Results: Between 2010 and 2018, 1087 pts with (K)RAS mut mCRC were enrolled. Median age of pts was 68 years. Since 2010, KRAS testing could be documented. Since 2014 details on extended RAS mutation status testing (exons 2/3/4 for KRAS or NRAS) were documented (n=897). RAS mut is defined as any KRAS or NRAS mutations in exon 2,3, or 4. Of all pts with RAS mut mCRC, 94% of pts had KRAS mut and 18% of pts had NRAS mut tumors. 6% (n=49) of pts with wild-type KRAS tumor had additional NRAS mutations.

Between 2010 and 2018, pts with (K)RAS mut mCRC were mostly treated with a doublet CT and bevacizumab (BEV) as 1st-line therapy, with the most frequent treatment regimens being FOLFIRI+BEV (30%), FOLFOX+BEV (25%), FOLFOX (13%) and FOLFIRI (9%). No major changes were seen in choice of treatment over time. 747 pts (69%) received 2nd-line therapy, of those 18% of pts were treated with FOLFIRI+BEV followed by FOLFOX+BEV (16%). 439 pts (40%) received 3rd-line therapy, of those 12% of pts received FOLFIRI+BEV. The percentage of pts receiving 3rd-line trifluridine/tipiracil increased over time from 9% in 2016 to 38% in 2019.

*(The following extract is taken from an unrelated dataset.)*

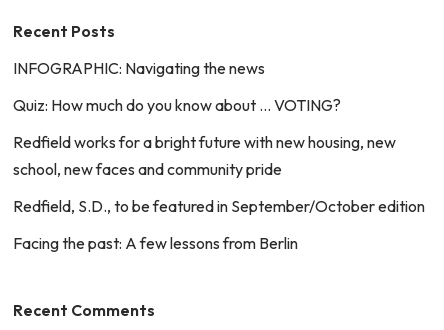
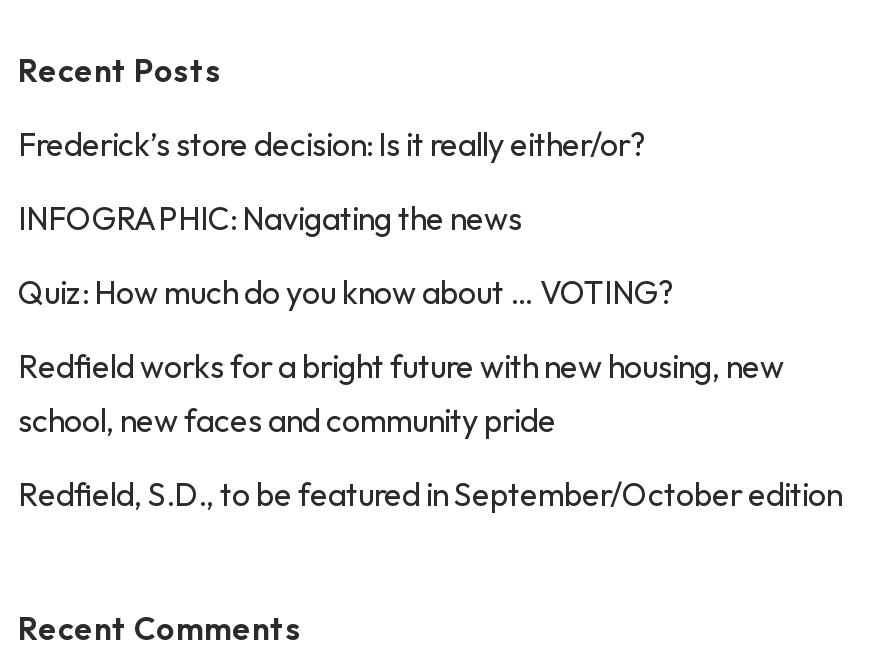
+ Frederick’s store decision: Is it really either/or?

moved down: INFOGRAPHIC: Navigating the news | Quiz: How much do you know about … VOTING? | Redfield works for a bright future with new housing, new | school, new faces and community pride | Redfield, S.D., to be featured in September/October edition

- Facing the past: A few lessons from Berlin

Median overall survival for all evaluable pts with (K)RAS mut mCRC was 21.9 months (62% events, 95%-CI: 20.9 - 23.0 months).

Conclusions: This analysis of the RAS mut mCRC population enrolled prospectively in the TKK database provides important insights into treatment patterns, sequential treatments, and outcome of patients with RAS mut mCRC in routine clinical practice in Germany.